EXERCISE BRIEF:
Word for word, transcribe the data below from the line with "[238,602,282,617] useful). ->" to the line with "[97,718,144,728] [72,752,195,764] Authors", keeping both of those lines.

Segment Start: THE INPUT

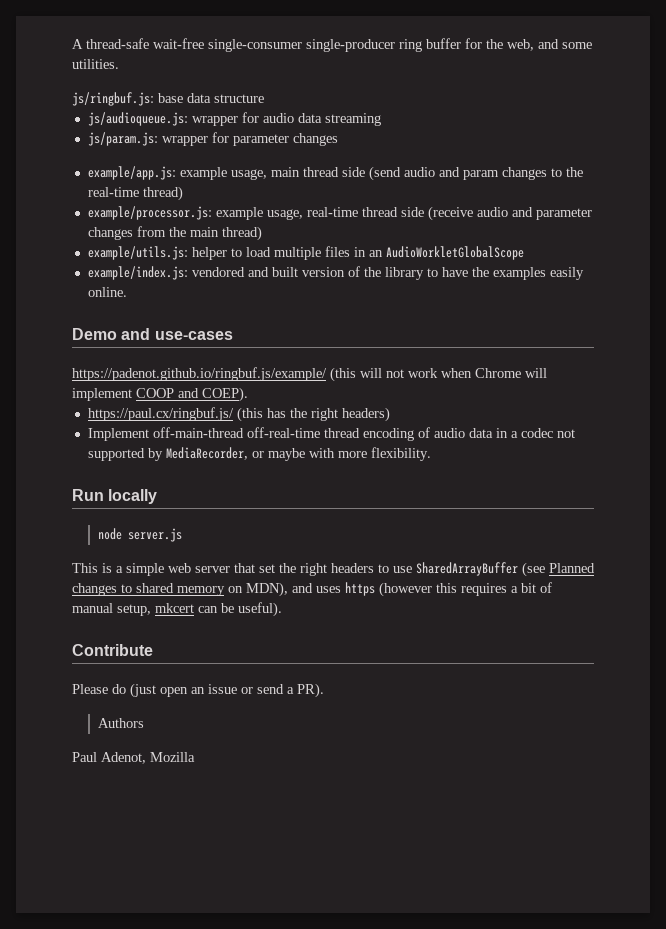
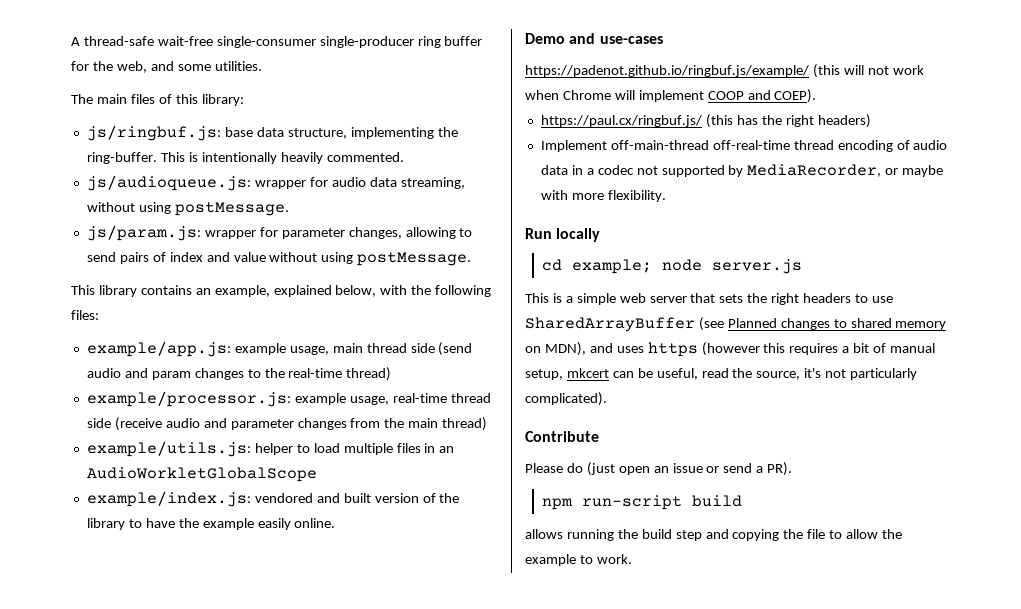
[72,92,264,106] js/ringbuf.js: base data structure -> [71,94,244,106] [86,125,458,141] [86,152,404,164] The main files of this library: // js/ringbuf.js: base data structure, implementing the ring-buffer. This is intentionally heavily commented.
[324,113,381,126] streaming -> [400,177,465,189] [86,202,289,216] streaming, without using postMessage.
[292,133,338,146] changes -> [348,227,473,239] [86,252,472,266] [71,285,492,297] [71,310,99,320] changes, allowing to send pairs of index and value without using postMessage. // This library contains an example, explained below, with the following files:
[492,267,546,280] examples -> [202,518,254,530] example
(158, 496) none -> [542,259,653,274] cd example;
[259,564,275,573] set -> [719,294,744,303] sets
[238,602,282,617] useful). -> [656,368,918,380] [525,392,607,406] useful, read the source, it's not particularly complicated).
[97,718,144,728] [72,752,195,764] Authors // Paul Adenot, Mozilla -> [542,495,743,510] [525,529,903,541] [525,554,632,566] npm run-script build // allows running the build step and copying the file to allow the example to work.

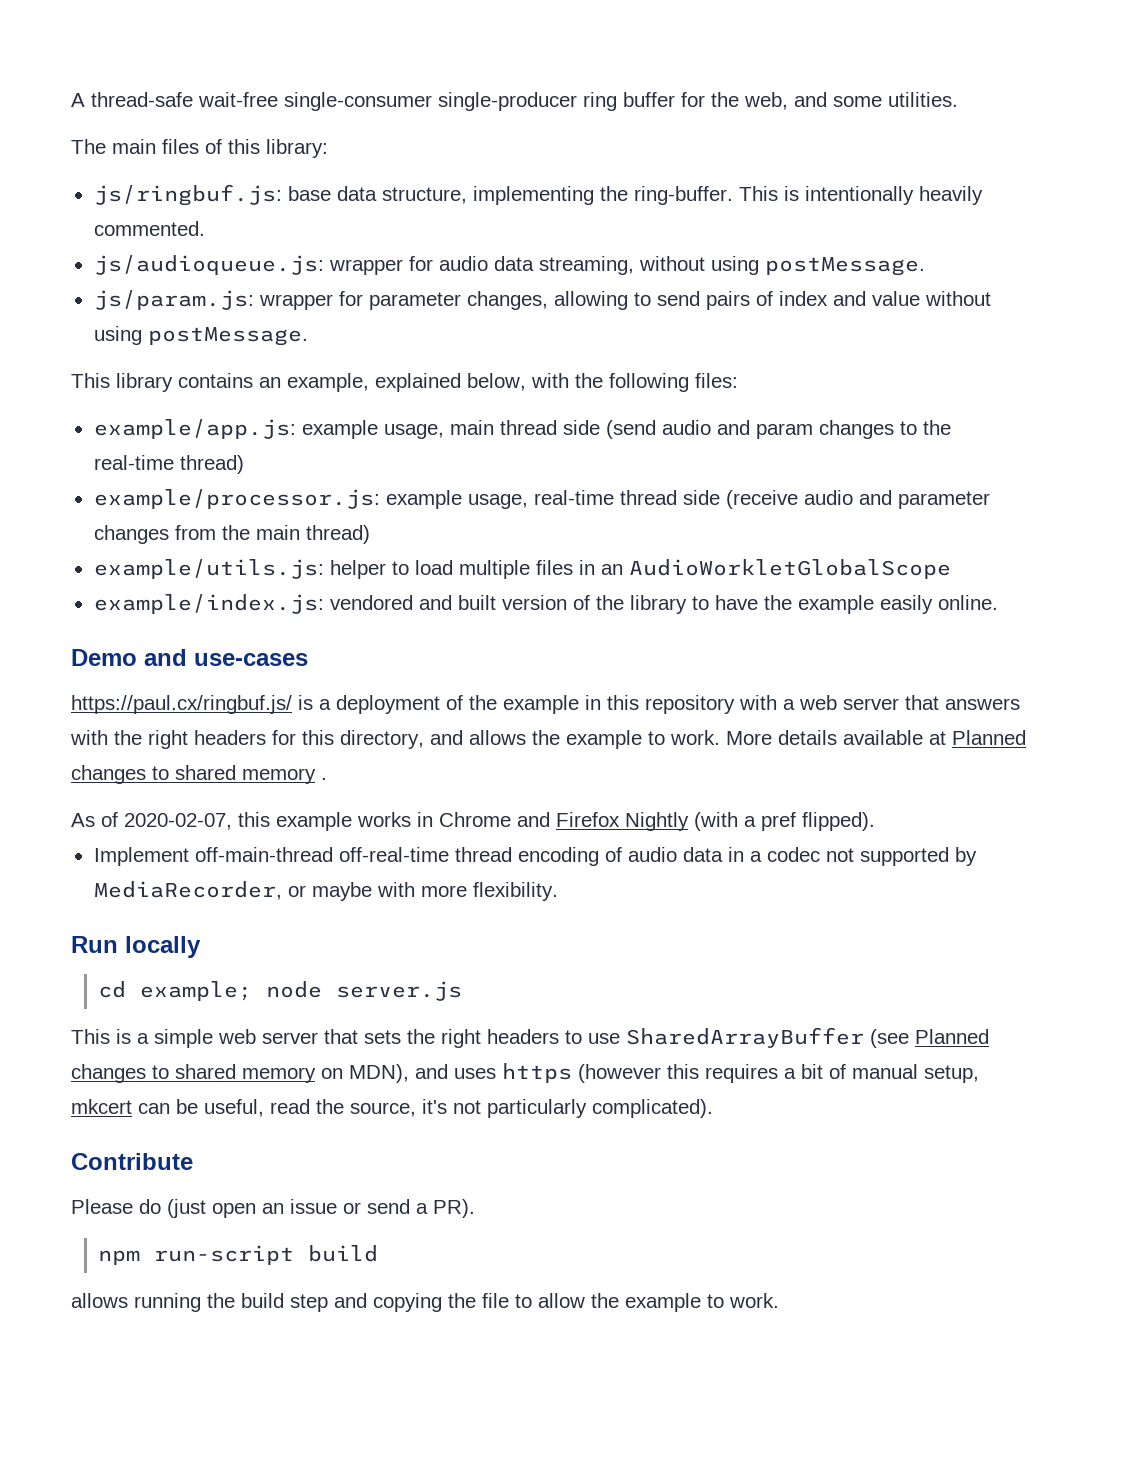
[525,64,924,78] [525,89,817,103] [540,114,871,128] https://padenot.github.io/ringbuf.js/example/ (this will not work when Chrome will implement COOP and COEP). // https://paul.cx/ringbuf.js/ (this has the right headers) -> [71,695,1020,714] [70,730,1026,749] [71,765,327,784] [71,812,875,831] https://paul.cx/ringbuf.js/ is a deployment of the example in this repository with a web server that answers with the right headers for this directory, and allows the example to work. More details available at Planned changes to shared memory . // As of 2020-02-07, this example works in Chrome and Firefox Nightly (with a pref flipped).

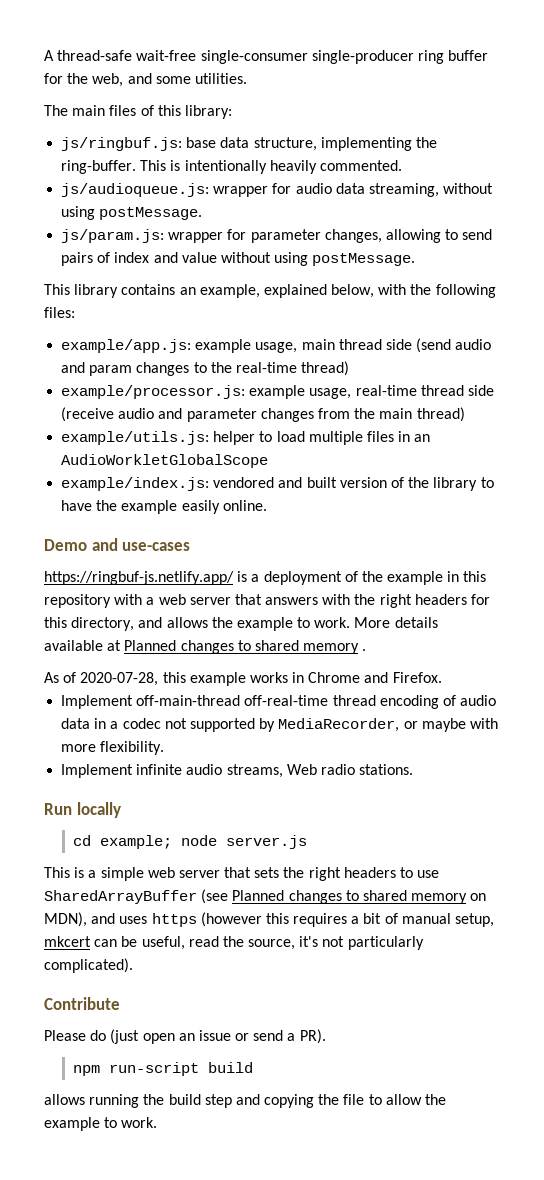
[71,695,292,714] https://paul.cx/ringbuf.js/ -> [44,571,234,585] https://ringbuf-js.netlify.app/
[124,813,232,830] 2020-02-07, -> [80,672,159,686] 2020-07-28,
[556,812,875,831] Firefox Nightly (with a pref flipped). -> [392,672,442,683] Firefox.
(558, 891) none -> [61,764,414,778] // Implement infinite audio streams, Web radio stations.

Segment End: THE INPUT

EXERCISE SOLUTION:
[238,602,282,617] useful). -> [656,368,918,380] [525,392,607,406] useful, read the source, it's not particularly complicated).
[97,718,144,728] [72,752,195,764] Authors // Paul Adenot, Mozilla -> [542,495,743,510] [525,529,903,541] [525,554,632,566] npm run-script build // allows running the build step and copying the file to allow the example to work.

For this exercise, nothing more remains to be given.